Um capítulo a parte eram os “sanitários” do local. Simples “latrinas”. No sábado pela tarde ninguém suportava mais o aroma que vinha do local.

Um fato que deve ser mencionado era quantidade absurda de policiais, que lá estavam a “procura” de drogas. Se acharam alguma ou se prenderam alguém, não se ficou sabendo.

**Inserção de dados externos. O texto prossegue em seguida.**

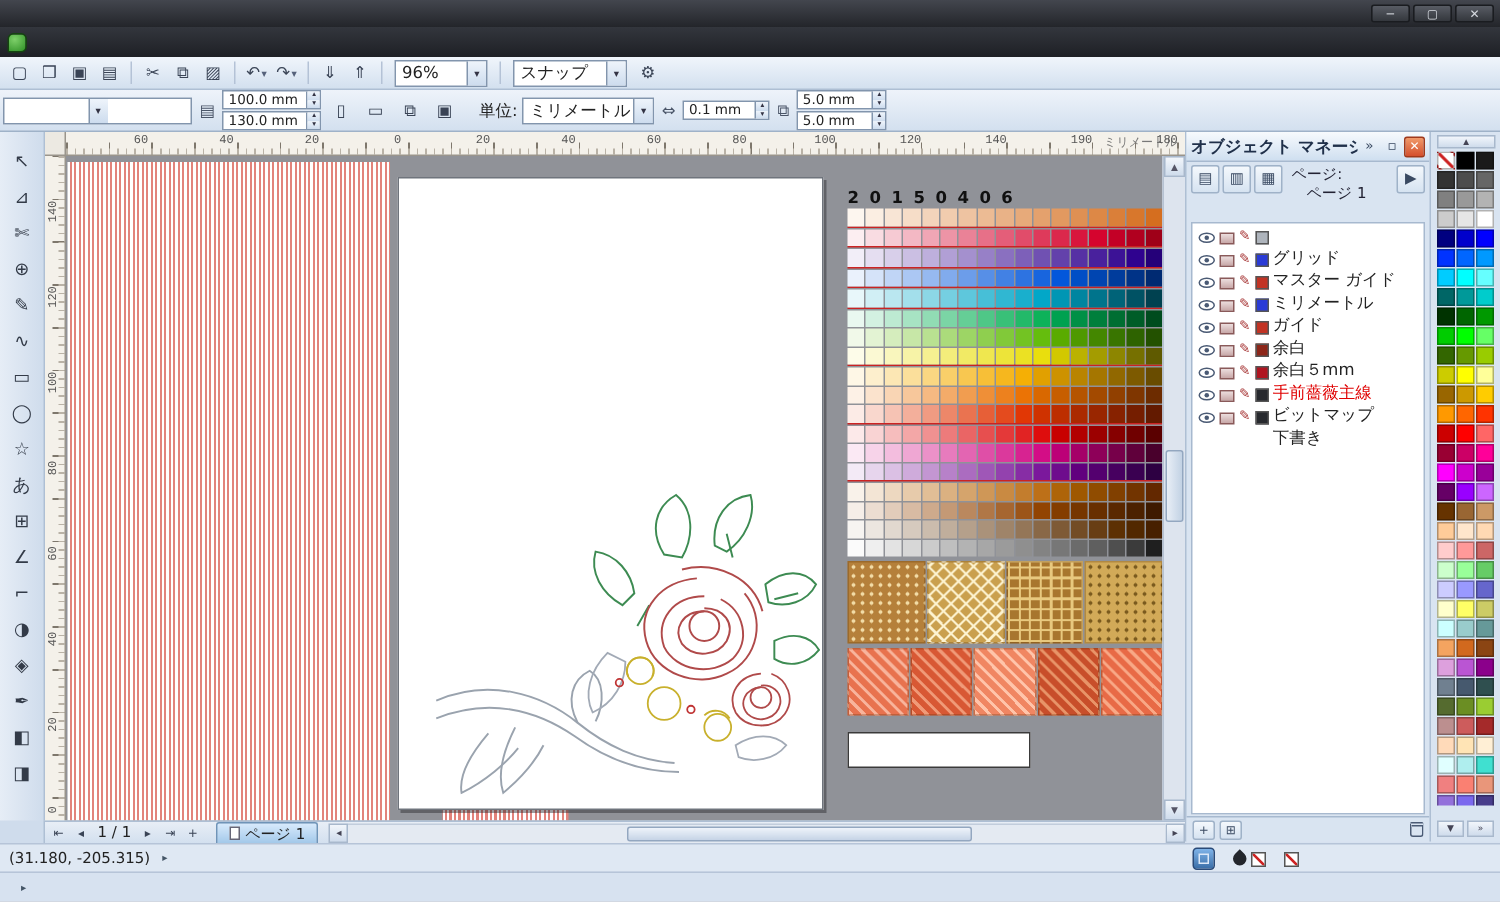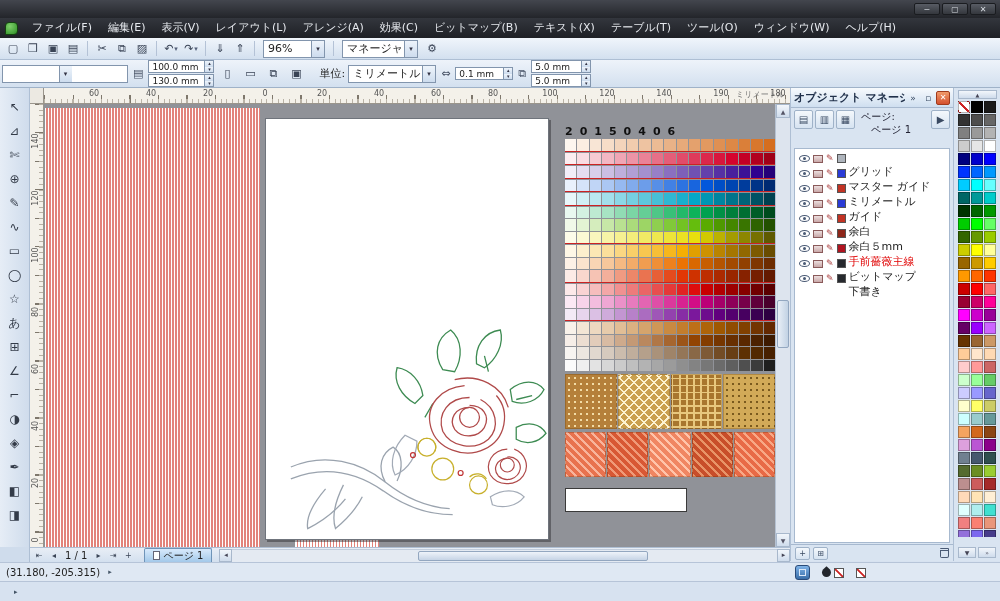--- a/index.html
+++ b/index.html
@@ -43,21 +43,21 @@
   .unitcombo{width:88px;}
 
   
   .toolbox{position:absolute;left:0;top:88px;width:30px;height:473px;background:linear-gradient(90deg,#e6edf6,#cfdcec);border-right:1px solid #aebfd4;box-sizing:border-box;padding-top:8px;display:flex;flex-direction:column;align-items:center;}
   .tool{width:22px;height:22px;display:flex;align-items:center;justify-content:center;font-size:12px;color:#333b48;margin-bottom:2px;}
 
   
   .rcorner{position:absolute;left:30px;top:88px;width:14px;height:16px;background:#ece9e2;border-right:1px solid #9a958c;border-bottom:1px solid #9a958c;box-sizing:border-box;}
   .hruler{position:absolute;left:44px;top:88px;width:746px;height:16px;background:#f4f1ea;border-bottom:1px solid #9a958c;box-sizing:border-box;background-image:repeating-linear-gradient(90deg,#b9b2a6 0,#b9b2a6 1px,transparent 1px,transparent 5.7px),repeating-linear-gradient(90deg,#7e776c 0,#7e776c 1px,transparent 1px,transparent 28.5px);background-size:100% 4px,100% 8px;background-position:0 100%,0 100%;background-repeat:no-repeat;}
   .vruler{position:absolute;left:30px;top:104px;width:14px;height:443px;background:#f4f1ea;border-right:1px solid #9a958c;box-sizing:border-box;background-image:repeating-linear-gradient(180deg,#b9b2a6 0,#b9b2a6 1px,transparent 1px,transparent 5.7px),repeating-linear-gradient(180deg,#7e776c 0,#7e776c 1px,transparent 1px,transparent 28.5px);background-size:4px 100%,8px 100%;background-position:100% 0,100% 0;background-repeat:no-repeat;}
-  .hlabels,.vlabels{position:absolute;inset:0;}
+  .hlabels,.vlabels{position:absolute;inset:0;font-family:Liberation Mono, monospace;}
   .hlab{position:absolute;top:1px;transform:translateX(-50%);font-size:8px;color:#555;}
   .vlab{position:absolute;left:-3px;width:18px;height:10px;line-height:10px;text-align:center;transform:rotate(-90deg);font-size:8px;color:#555;}
   .runit{position:absolute;right:5px;top:1px;font-size:8px;color:#777;}
 
   .canvas{position:absolute;left:44px;top:104px;width:731px;height:443px;background:#909298;overflow:hidden;}
   .stripes{position:absolute;left:1px;top:4px;width:215px;height:439px;background:repeating-linear-gradient(90deg,#ffffff 0,#ffffff 1.5px,#e2837b 1.5px,#e2837b 3px);}
   .stripes-small{position:absolute;left:251px;top:436px;width:84px;height:7px;background:repeating-linear-gradient(90deg,#ffffff 0,#ffffff 1.5px,#e2837b 1.5px,#e2837b 3px);}
   .page{position:absolute;left:221px;top:14px;width:284px;height:422px;background:#fff;border:1px solid #6f747c;box-shadow:2px 2px 0 rgba(40,40,45,.45);box-sizing:border-box;}
   .page svg{position:absolute;left:0;top:0;width:100%;height:100%;}
   .chart{position:absolute;left:521px;top:21px;width:210px;}
@@ -137,34 +137,20 @@
   <div class="titlebar">
     <div class="wbtns">
         <div class="wbtn">─</div>
         <div class="wbtn">▢</div>
         <div class="wbtn">✕</div>
       </div>
   </div>
 
   <div class="menubar">
     <div class="applogo"></div>
-    <div class="menuitems">
-        <div class="menu-item">ファイル(F)</div>
-        <div class="menu-item">編集(E)</div>
-        <div class="menu-item">表示(V)</div>
-        <div class="menu-item">レイアウト(L)</div>
-        <div class="menu-item">アレンジ(A)</div>
-        <div class="menu-item">効果(C)</div>
-        <div class="menu-item">ビットマップ(B)</div>
-        <div class="menu-item">テキスト(X)</div>
-        <div class="menu-item">テーブル(T)</div>
-        <div class="menu-item">ツール(O)</div>
-        <div class="menu-item">ウィンドウ(W)</div>
-        <div class="menu-item">ヘルプ(H)</div>
-      </div>
   </div>
 
   <div class="toolbar">
     <div class="tbgroup">
         <div class="tbtn">▢</div>
         <div class="tbtn">❒</div>
         <div class="tbtn">▣</div>
         <div class="tbtn">▤</div>
         <div class="tsep"></div>
         <div class="tbtn">✂</div>
@@ -177,21 +163,21 @@
         <div class="tbtn">⇓</div>
         <div class="tbtn">⇑</div>
         <div class="tsep"></div>
       </div>
     <div class="combo zoomcombo">
       <span class="cval">96%</span>
       <span class="carrow">▾</span>
     </div>
     <div class="tsep"></div>
     <div class="combo snapcombo">
-      <span class="cval">マネージャ</span>
+      <span class="cval">スナップ</span>
       <span class="carrow">▾</span>
     </div>
     <div class="tbgroup">
         <div class="tbtn">⚙</div>
       </div>
   </div>
 
   <div class="propbar">
     <div class="combo presetcombo">
       <span class="cval">カスタム</span>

A grande diversão, durante o dia, para curtir e ajudar a passar a ressaca da noite anterior era dar “jacarés” nas águas. Para quem não conhece a região, a areia é bem grossa e o mar afunda muito rápido. Perfeito para jacarés. Mais uma lembrança pitoresca, foi o “baile” que uma moça deu na polícia no sábado a noite. Ela faz topless e subiu ao palco, por um dos lados do mesmo. Atravessou o palco de um lado a outro, com a policia atrás. O pessoal de palco a protegeu e dificultou a perseguição policial. Ela desceu, circulou pela galera, que também a protegeu. Repetiu esta volta no palco três ou quatro vezes.

Enfim, mais uma lembrança foram os Hare Krishna circulando entre a publico, com suas roupas laranja e seus cânticos. Finalmente, para mim o festival foi uma “aventura” fantástica. Foram três dias inesquecíveis. Lembranças, que mesmo depois de 40 anos, ainda são inesquecíveis.

Sergio Roberto Duarte 17 anos à época do festival.